[14]. The manuscript marks line 3 as beginning a stanza, and many editions combine lines 3–4 with lines 1–2 of stanza 15. Hoalf (or Half): Gering thinks this Danish king may be identical with Alf, son of King Hjalprek, and second husband of Hjordis, Sigurth’s mother (cf. Fra Dautha Sinfjotla and note), but the name was a common one. Thora and Hokon have not been identified (cf. Guthrunarkvitha I, concluding prose, which is clearly based on this stanza). A Thora appears in Hyndluljoth, 18, as the wife of Dag, one of the sons of Halfdan the Old, the most famous of Denmark’s mythical kings, and one of her sons is Alf (Hoalf?). [[455]]
[15]. The manuscript marks line 3 as the beginning of a stanza. Some editors combine lines 5–6 with lines 1–2 of stanza 16, while others mark them as interpolated.
[16]. Some editions combine lines 3–4 with stanza 17. Sigmund: Sigurth’s father, who here appears as a sea-rover in Guthrun’s tapestry. Sigar: named in Fornaldar sögur II, 10, as the father of Siggeir, the latter being the husband of Sigmund’s twin sister, Signy (cf. Fra Dautha Sinfjotla). Fjon: this name, referring to the Danish island of Fünen, is taken from the Volsungasaga paraphrase as better fitting the Danish setting of the stanza than the name in Regius, which is “Fife” (Scotland).

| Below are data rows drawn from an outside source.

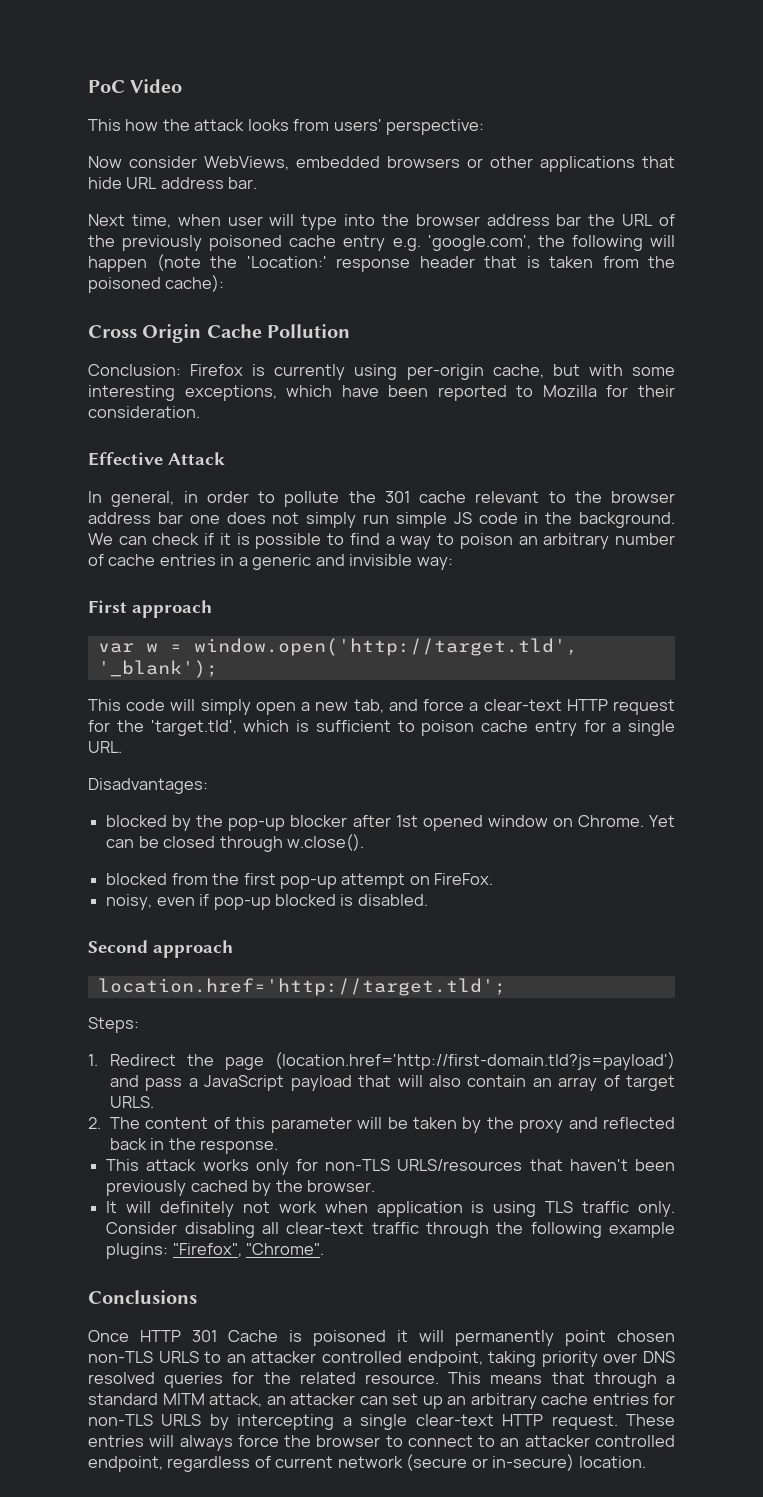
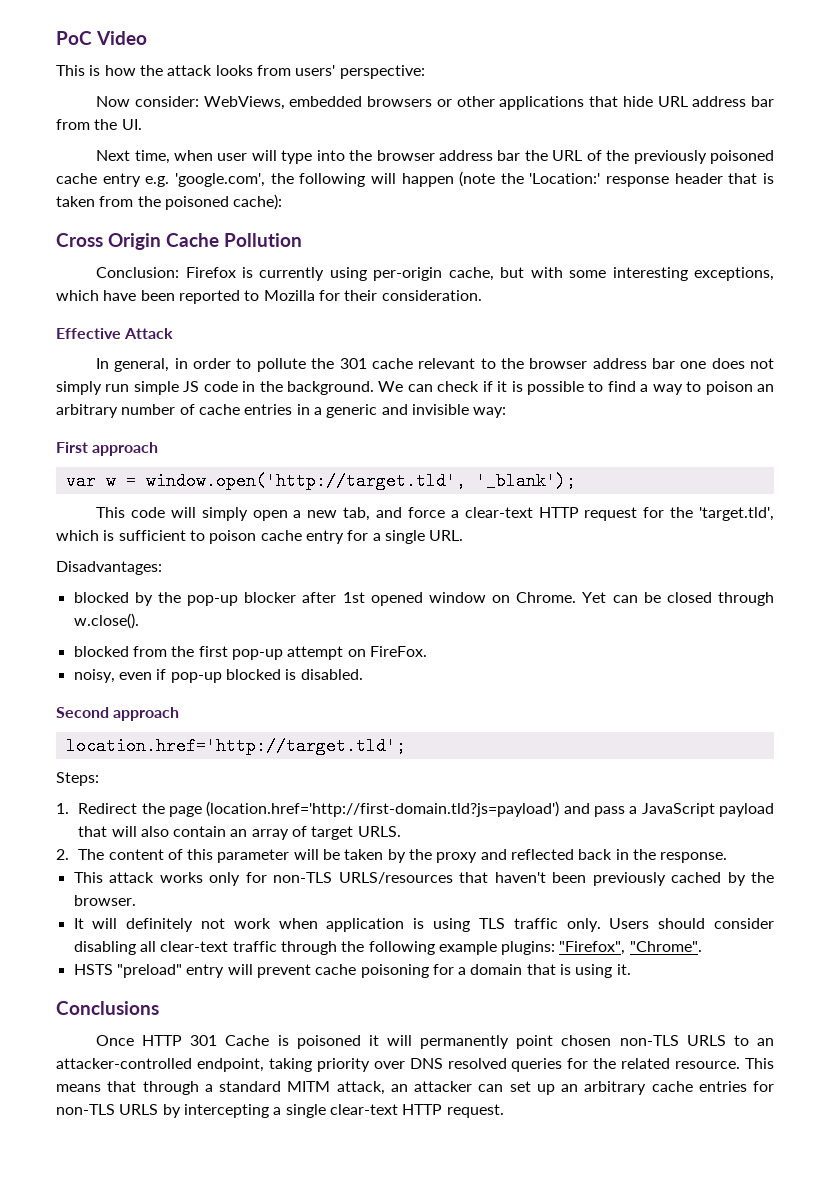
- This how the attack looks from users' perspective:
+ This is how the attack looks from users' perspective:
- Now consider WebViews, embedded browsers or other applications that hide URL address bar.
+ Now consider: WebViews, embedded browsers or other applications that hide URL address bar from the UI.
- Consider disabling all clear-text traffic through the following example plugins: "Firefox", "Chrome".
+ Users should consider disabling all clear-text traffic through the following example plugins: "Firefox", "Chrome".
+ HSTS "preload" entry will prevent cache poisoning for a domain that is using it.
- Once HTTP 301 Cache is poisoned it will permanently point chosen non-TLS URLS to an attacker controlled endpoint, taking priority over DNS resolved queries for the related resource.
+ Once HTTP 301 Cache is poisoned it will permanently point chosen non-TLS URLS to an attacker-controlled endpoint, taking priority over DNS resolved queries for the related resource.
- These entries will always force the browser to connect to an attacker controlled endpoint, regardless of current network (secure or in-secure) location.

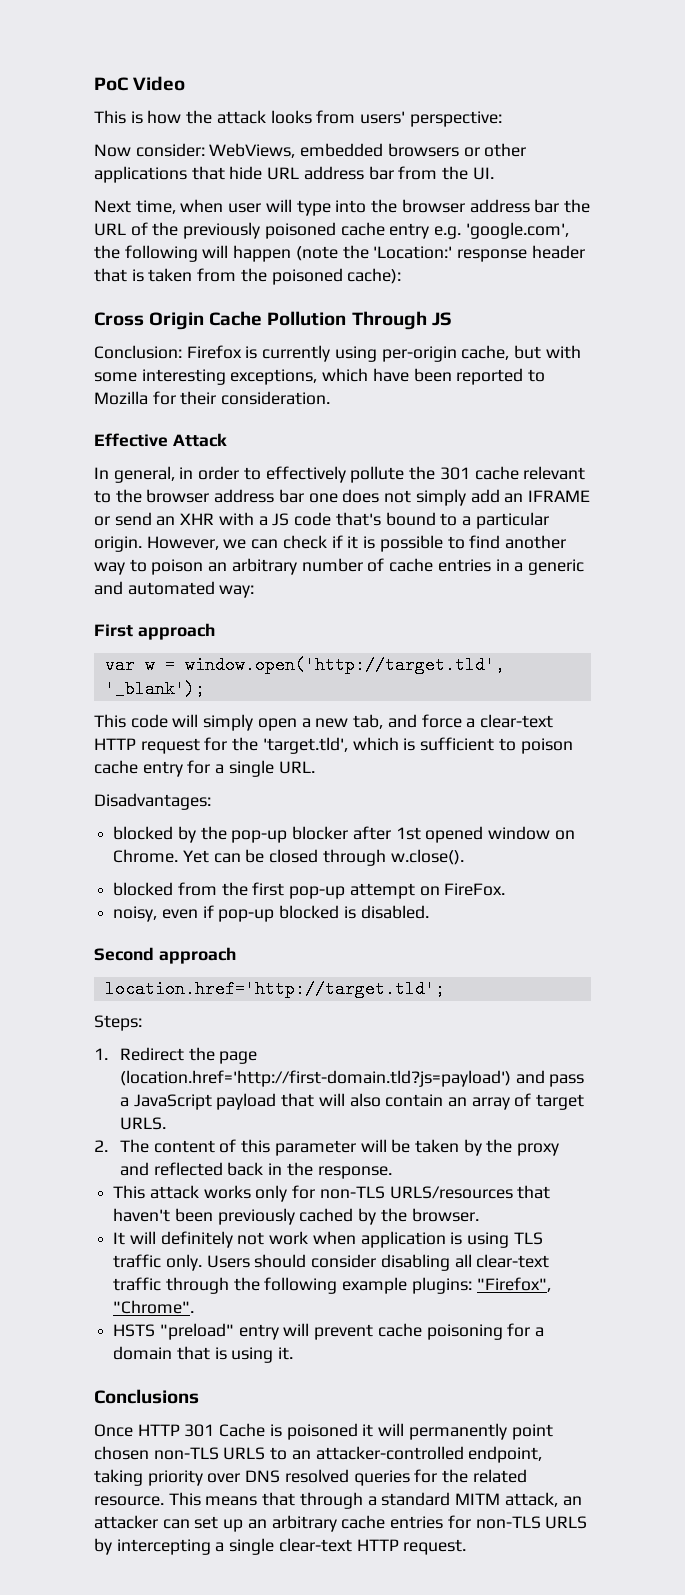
- Cross Origin Cache Pollution
+ Cross Origin Cache Pollution Through JS
- In general, in order to pollute the 301 cache relevant to the browser address bar one does not simply run simple JS code in the background. We can check if it is possible to find a way to poison an arbitrary number of cache entries in a generic and invisible way:
+ In general, in order to effectively pollute the 301 cache relevant to the browser address bar one does not simply add an IFRAME or send an XHR with a JS code that's bound to a particular origin. However, we can check if it is possible to find another way to poison an arbitrary number of cache entries in a generic and automated way:

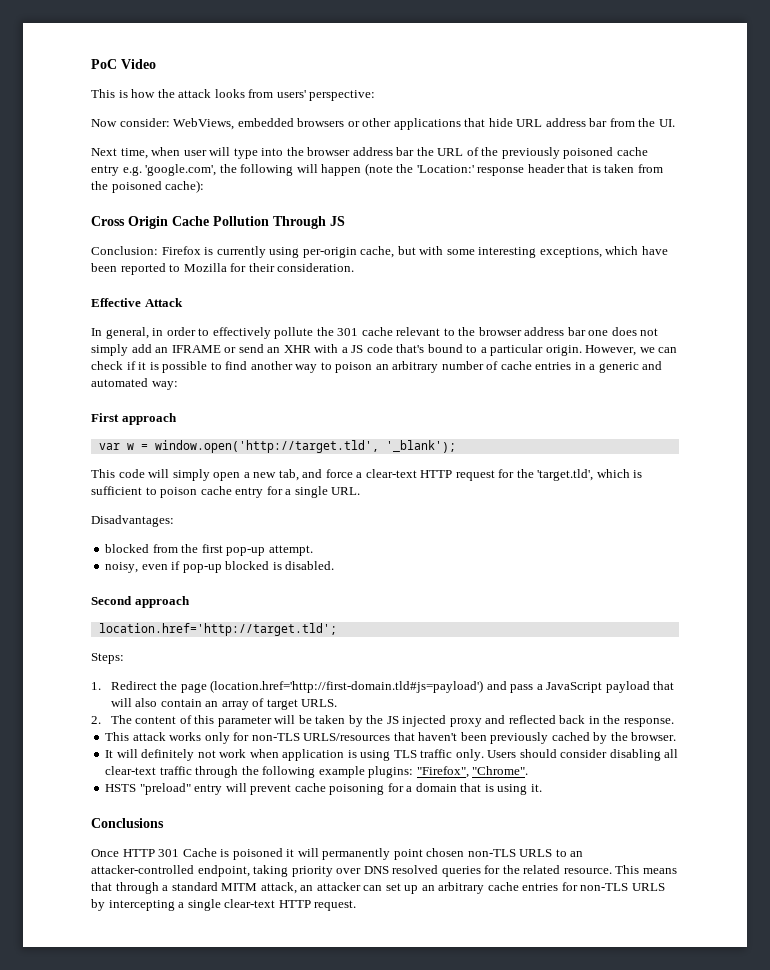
- blocked by the pop-up blocker after 1st opened window on Chrome. Yet can be closed through w.close().
- blocked from the first pop-up attempt on FireFox.
+ blocked from the first pop-up attempt.
- 1. Redirect the page (location.href='http://first-domain.tld?js=payload') and pass a JavaScript payload that will also contain an array of target URLS.
+ 1. Redirect the page (location.href='http://first-domain.tld#js=payload') and pass a JavaScript payload that will also contain an array of target URLS.
- 2. The content of this parameter will be taken by the proxy and reflected back in the response.
+ 2. The content of this parameter will be taken by the JS injected proxy and reflected back in the response.

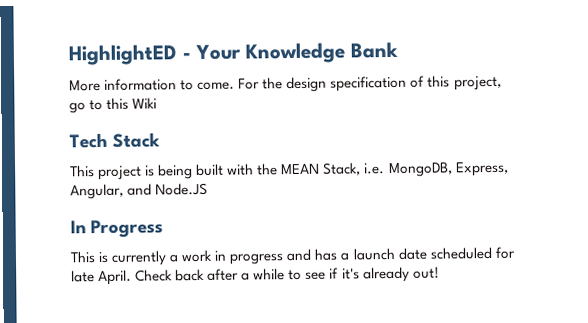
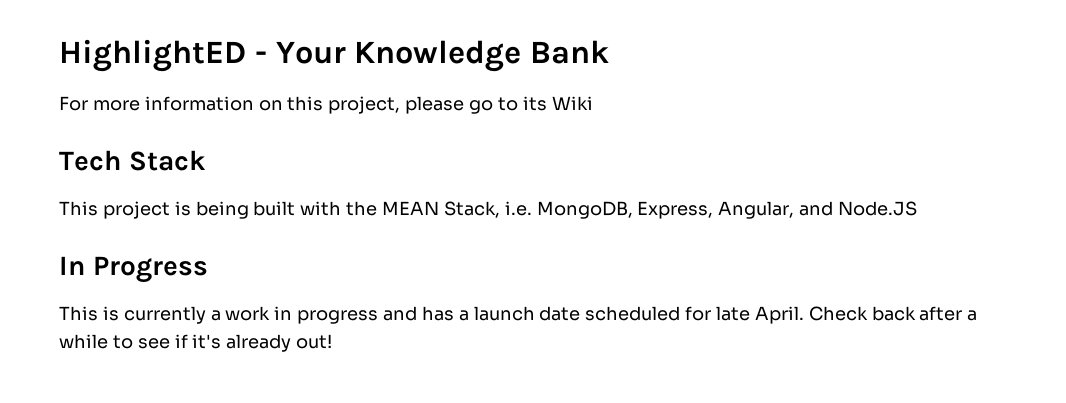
- More information to come. For the design specification of this project, go to this Wiki
+ For more information on this project, please go to its Wiki

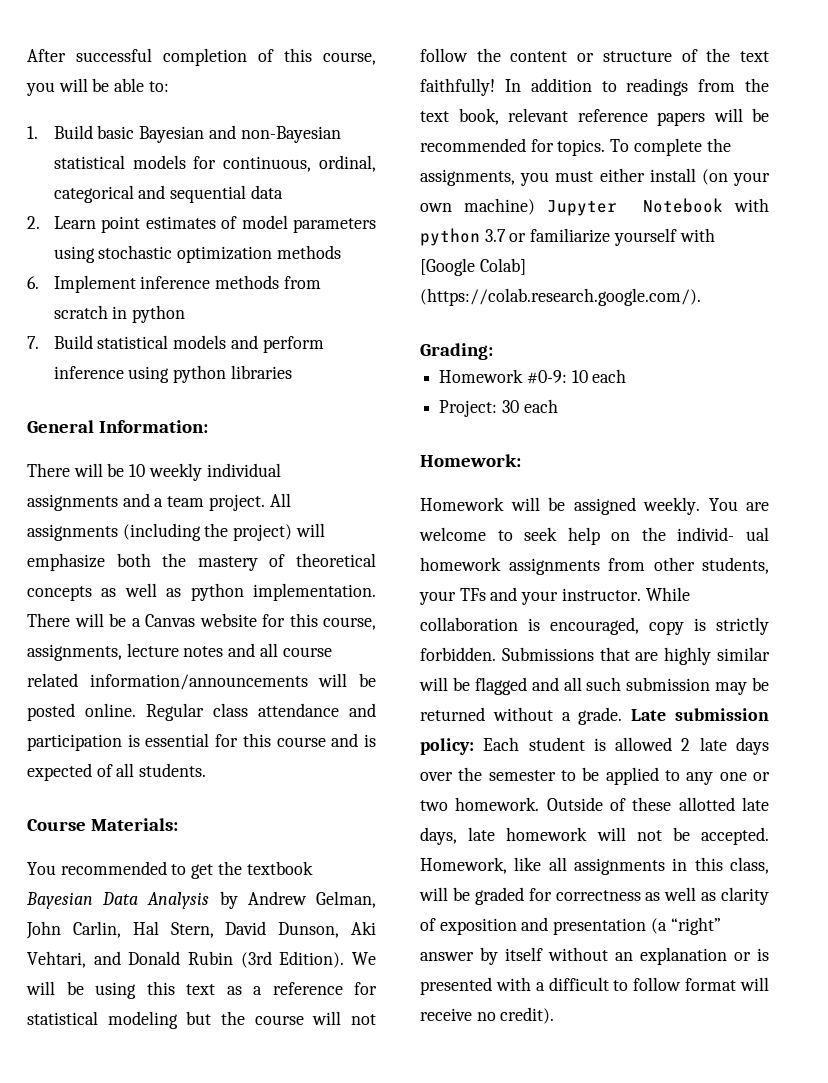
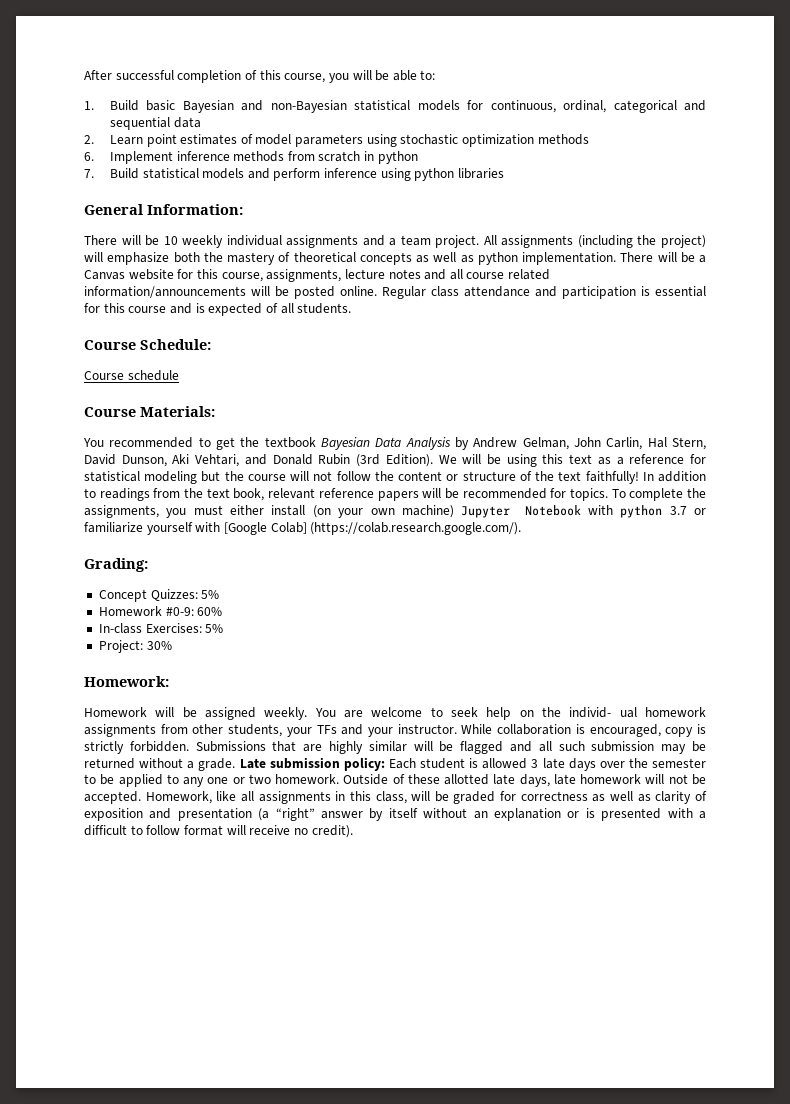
+ Course Schedule:
+ Course schedule
+ Concept Quizzes: 5%
- Homework #0-9: 10 each
+ Homework #0-9: 60%
+ In-class Exercises: 5%
- Project: 30 each
+ Project: 30%
- Late submission policy: Each student is allowed 2 late days over the semester to be applied to any one or two homework.
+ Late submission policy: Each student is allowed 3 late days over the semester to be applied to any one or two homework.

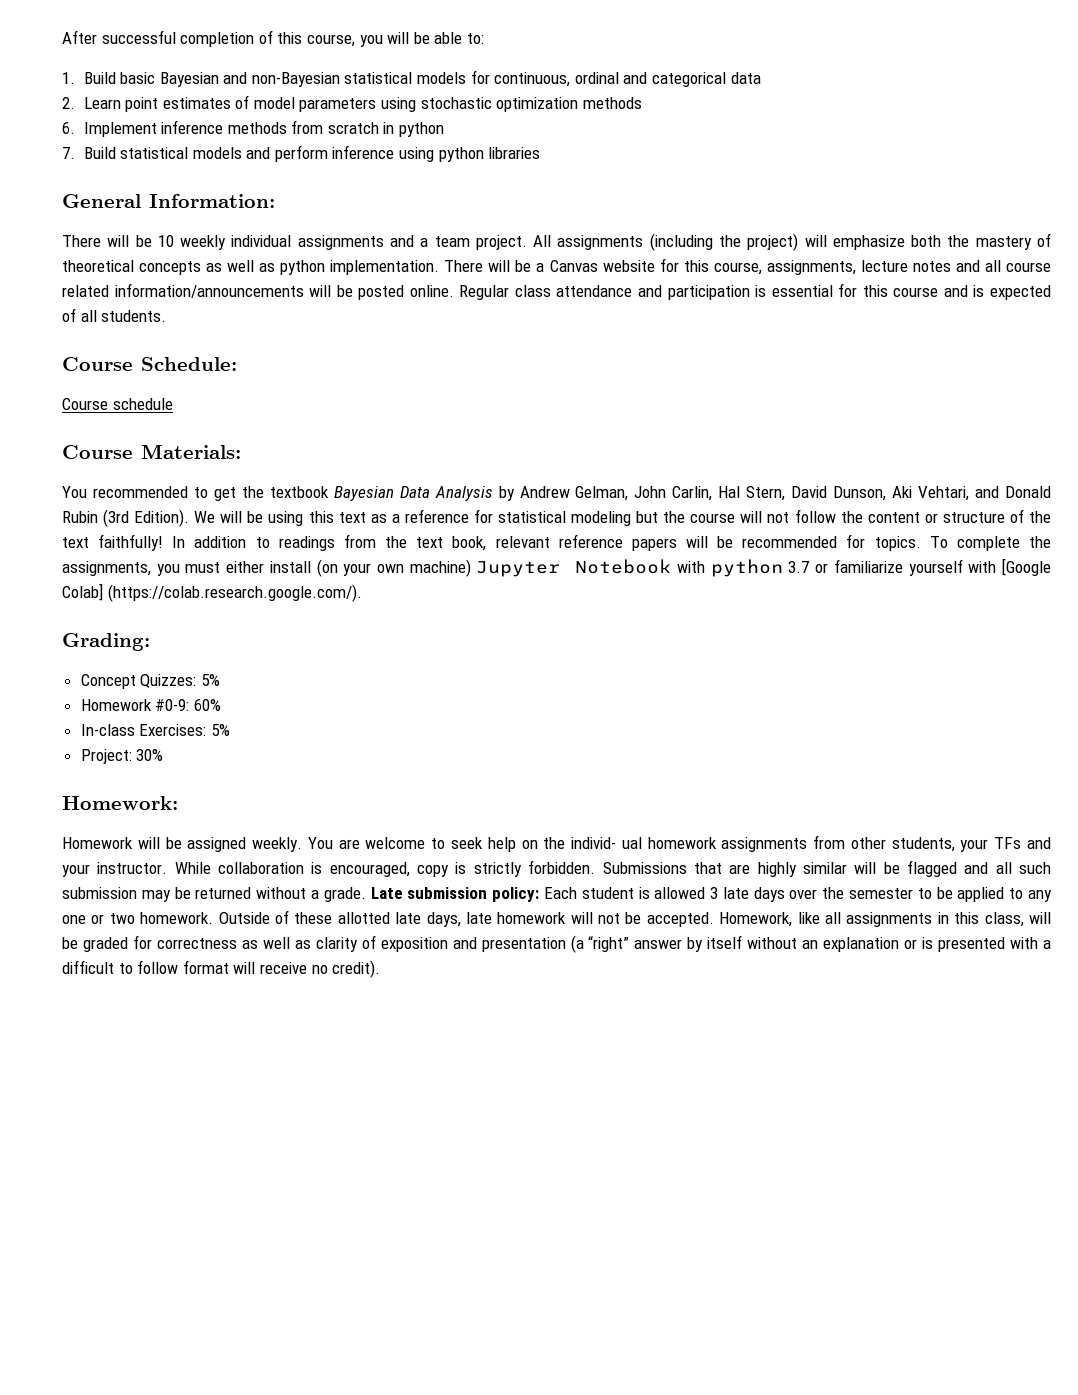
- 1. Build basic Bayesian and non-Bayesian statistical models for continuous, ordinal, categorical and sequential data
+ 1. Build basic Bayesian and non-Bayesian statistical models for continuous, ordinal and categorical data

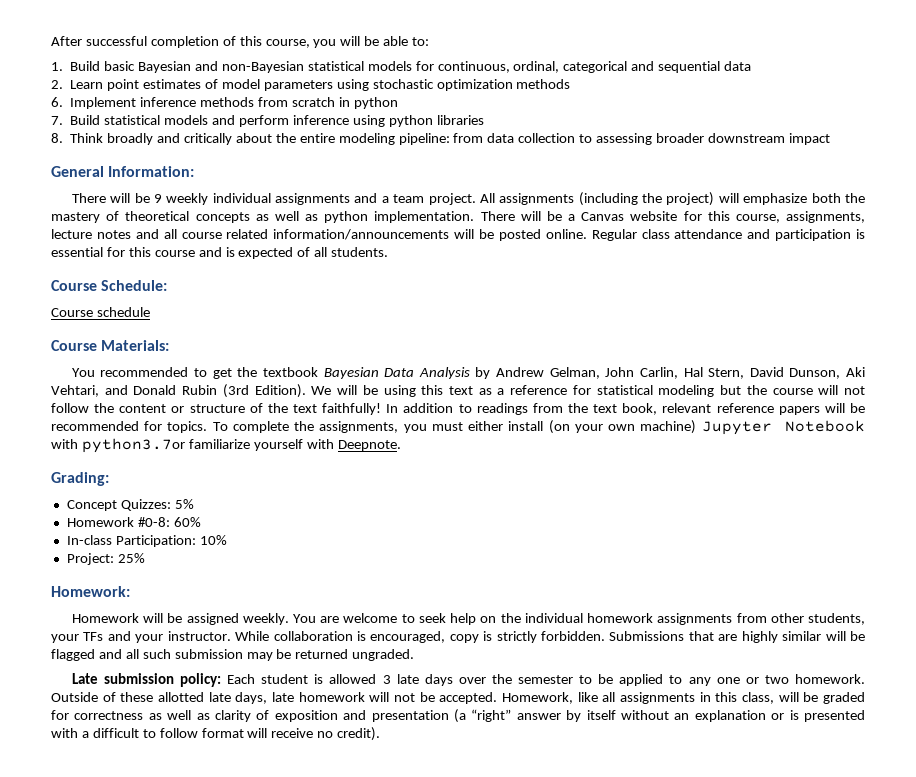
- 1. Build basic Bayesian and non-Bayesian statistical models for continuous, ordinal and categorical data
+ 1. Build basic Bayesian and non-Bayesian statistical models for continuous, ordinal, categorical and sequential data
+ 8. Think broadly and critically about the entire modeling pipeline: from data collection to assessing broader downstream impact
- There will be 10 weekly individual assignments and a team project.
+ There will be 9 weekly individual assignments and a team project.
- To complete the assignments, you must either install (on your own machine) Jupyter Notebook with python 3.7 or familiarize yourself with [Google Colab] (https://colab.research.google.com/).
+ To complete the assignments, you must either install (on your own machine) Jupyter Notebook with python3.7or familiarize yourself with Deepnote.
- Homework #0-9: 60%
+ Homework #0-8: 60%
- In-class Exercises: 5%
+ In-class Participation: 10%
- Project: 30%
+ Project: 25%
- You are welcome to seek help on the individ- ual homework assignments from other students, your TFs and your instructor.
+ You are welcome to seek help on the individual homework assignments from other students, your TFs and your instructor.
- Submissions that are highly similar will be flagged and all such submission may be returned without a grade. Late submission policy: Each student is allowed 3 late days over the semester to be applied to any one or two homework.
+ Submissions that are highly similar will be flagged and all such submission may be returned ungraded.
+ Late submission policy: Each student is allowed 3 late days over the semester to be applied to any one or two homework.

[17]. No gap is indicated in the manuscript, and most editions combine these two lines either with lines 3–4 of stanza 16, with lines 1–2 of stanza 18, or with the whole of stanza 18. Line 2 [[456]]has been filled out in various ways. The Volsungasaga paraphrase indicates that these two lines are the remains of a full stanza, the prose passage running: “Now Guthrun was somewhat comforted of her sorrows. Then Grimhild learned where Guthrun was now dwelling.” The first two lines may be the ones missing. Gothic: the term “Goth” was used in the North without much discrimination to apply to all south-Germanic peoples. In Gripisspo, 35, Gunnar, Grimhild’s son, appears as “lord of the Goths.”
[18]. The manuscript marks line 3 as the beginning of a stanza. Grimhild is eager to have amends made to Guthrun for the slaying of Sigurth and their son, Sigmund, because Atli has threatened war if he cannot have Guthrun for his wife.
[19]. Lines 5–6 are almost certainly interpolations, made by a scribe with a very vague understanding of the meaning of the stanza, which refers simply to the journey of the Gjukungs to bring their sister home from Denmark.
[20]. Lines 1–2 are probably interpolated, though the Volsungasaga includes the names. Some one apparently attempted to [[457]]supply the names of Atli’s messengers, the “long-beard men” of line 4, who have come to ask for Guthrun’s hand. Some commentators assume, as the Volsungasaga does, that these messengers went with the Gjukungs to Denmark in search of Guthrun, but it seems more likely that a transitional stanza has dropped out after stanza 19, and that Guthrun received Atli’s emissaries in her brothers’ home. Long-beards: the word may actually mean Langobards or Lombards, but, if it does, it is presumably without any specific significance here. Certainly the names in the interpolated two lines do not fit either Lombards or Huns, for Valdar is identified as a Dane, and Jarizleif and Jarizskar are apparently Slavic. The manuscript indicates line 5 as beginning a new stanza.
[21]. Each: the reference is presumably to Gunnar and Hogni, and perhaps also Grimhild. I suspect that this stanza belongs before stanza 20.
[22]. Stanzas 22–25 describe the draught of forgetfulness which Grimhild gives Guthrun, just as she gave one to Sigurth (in one version of the story) to make him forget Brynhild. The draught does not seem to work despite Guthrun’s statement in stanza 25 (cf. stanza 30), for which reason Vigfusson, not unwisely, places stanzas 22–25 after stanza 34. Blood of swine: cf. Hyndluljoth, 39 and note. [[458]]
[23]. The Volsungasaga quotes stanzas 23–24. Heather-fish: a snake. Haddings’ land: the world of the dead, so called because, according to Saxo Grammaticus, the Danish king Hadingus once visited it. It is possible that the comma should follow “heather-fish,” making the “ear uncut” (of grain) come from the world of the dead.